California to sell insulin for $30 per vial in 2024
Gov. Newsom said the state would sell 10-milliliter vials of insulin for $30. Such vials typically cost $300.
California has entered a partnership with a drug maker to produce more affordable insulin for its residents, Gov. Gavin Newsom announced.
In a press conference near Los Angeles, Newsom said the state would sell 10-milliliter vials of insulin for $30. Such vials typically cost $300.

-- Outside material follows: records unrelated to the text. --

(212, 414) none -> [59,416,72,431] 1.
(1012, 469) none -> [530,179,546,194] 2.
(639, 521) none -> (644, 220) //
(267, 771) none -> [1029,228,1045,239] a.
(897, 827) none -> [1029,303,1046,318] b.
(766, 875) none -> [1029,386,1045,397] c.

The state is partnering with Civica Rx, a nonprofit drug company, to produce the insulin. It will likely be available to the public next year.
"Thank you for being willing to disrupt the market," Newsom said at the press conference. "Thank you for being willing to save lives without fear of failure, but more importantly, without money being your motivator."
Newsom assured people that this plan is not just a price control that will shift costs onto others. He said it would save consumers money without increasing costs on other people.
"Do not be misled," he said. "These companies that all of a sudden are jumping over each other to rush in this direction, they're just providing discount cards. Those costs are being borne by the plans. Those costs are being socialized and shifted to everybody else."
"What this does is a game changer," he added. "This fundamentally lowers the cost. Period. Full stop."
The announcement came after Newsom announced in July 2022 that he approved a budget allocating $100 million for the state to produce insulin. Of the $100 million, $50 million will go to developing low-cost insulin, while the rest will go towards constructing the manufacturing facility.
The proposal still needs approval from the U.S. Food and Drug Administration. However, the state expects that it will get the green light. Additionally, Civica needs a California-based manufacturing facility to produce insulin.
Under the plan, Californians will get generic insulin at pharmacies or via mail-order pharmacies without a prescription.
California's contract with Civica will last 10 years. It will begin when the company makes its first insulin delivery.